Чувствую, как внутри разгорается маленький огонёк надежды. Первые доказательства лжи Павла уже собраны, уже работают на меня.

— Что это значит для нашего дела? — спрашиваю.

— Это значит, что мы имеем основания для заявления о подлоге документов, — объясняет Сергей Леонидович. — А это уже уголовная статья. Но пока мы не будем давить в эту сторону. Сосредоточимся на гражданском аспекте — возвращении детей. Уголовное дело — крайняя мера, если Павел не согласится на компромисс.

Марина Викторовна внимательно наблюдает за моей реакцией.

— Елена Викторовна, — говорит она, — завтрашняя встреча с детьми будет непростой. После недели отдельного проживания, в новой для них ситуации... Они могут вести себя не так, как вы ожидаете.

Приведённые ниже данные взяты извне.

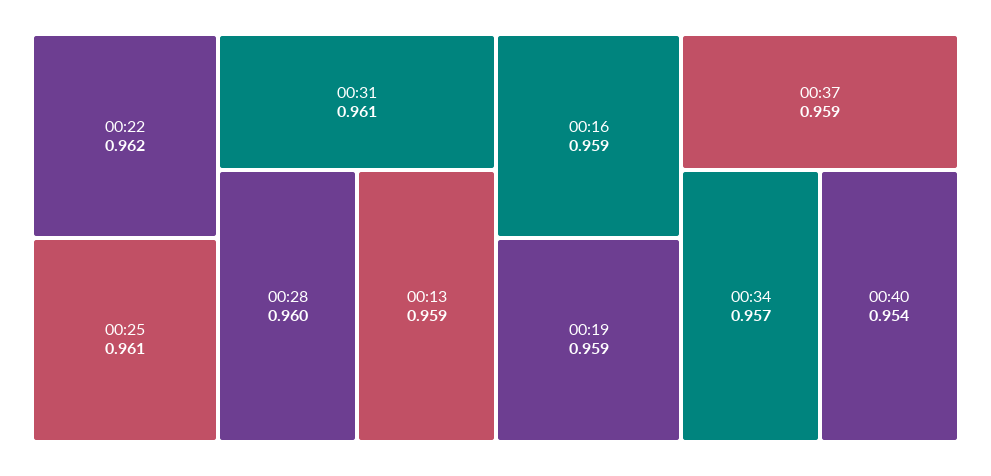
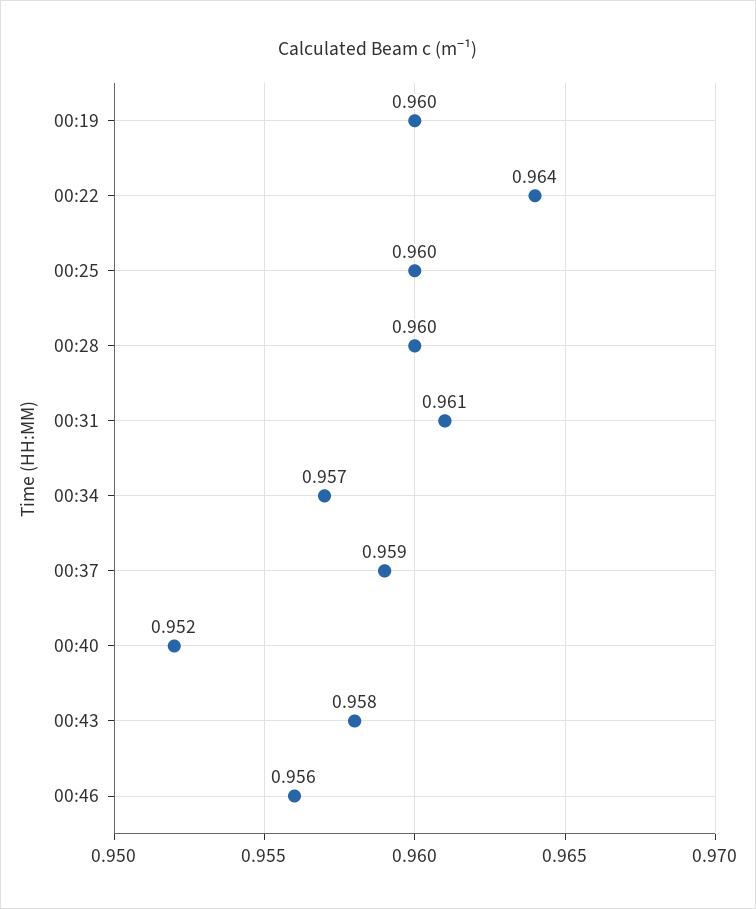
00:22: 0.962 -> 0.964
00:25: 0.961 -> 0.96
00:13: 0.959 -> none
00:16: 0.959 -> none
00:19: 0.959 -> 0.96
00:40: 0.954 -> 0.952
00:43: none -> 0.958
00:46: none -> 0.956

— Что вы имеете в виду? — напрягаюсь я.

— Возможно, они будут отстранёнными. Или повторять фразы, явно внушённые отцом. Или даже проявлять агрессию, обвинять вас. Это защитная реакция детской психики на травмирующую ситуацию.

Слова бьют под дых, но где-то глубоко внутри я уже знаю это. Уже готовилась к такой возможности.

— Я понимаю, — киваю. — И не буду давить на них. Не буду пытаться выспрашивать, что происходит в доме, или настраивать против отца.

— Это правильный подход, — одобрительно кивает она. — Суд и органы опеки оценивают не только юридические аспекты, но и способность родителей ставить интересы детей выше своих обид и амбиций.

* * *

Центр семейной помощи оказывается современным, светлым зданием. Но, несмотря на уютный интерьер и дружелюбный персонал, атмосфера здесь гнетущая. Это место, где разбитые семьи пытаются собрать осколки своих отношений, где родители встречаются с детьми под присмотром чужих людей.

Сижу в комнате для встреч — просторном помещении с диванами, столом для игр, книжными полками и игрушками. Руки дрожат, сердце колотится так, что, кажется, слышно на другом конце здания. Сейчас увижу их. Впервые за семь долгих дней.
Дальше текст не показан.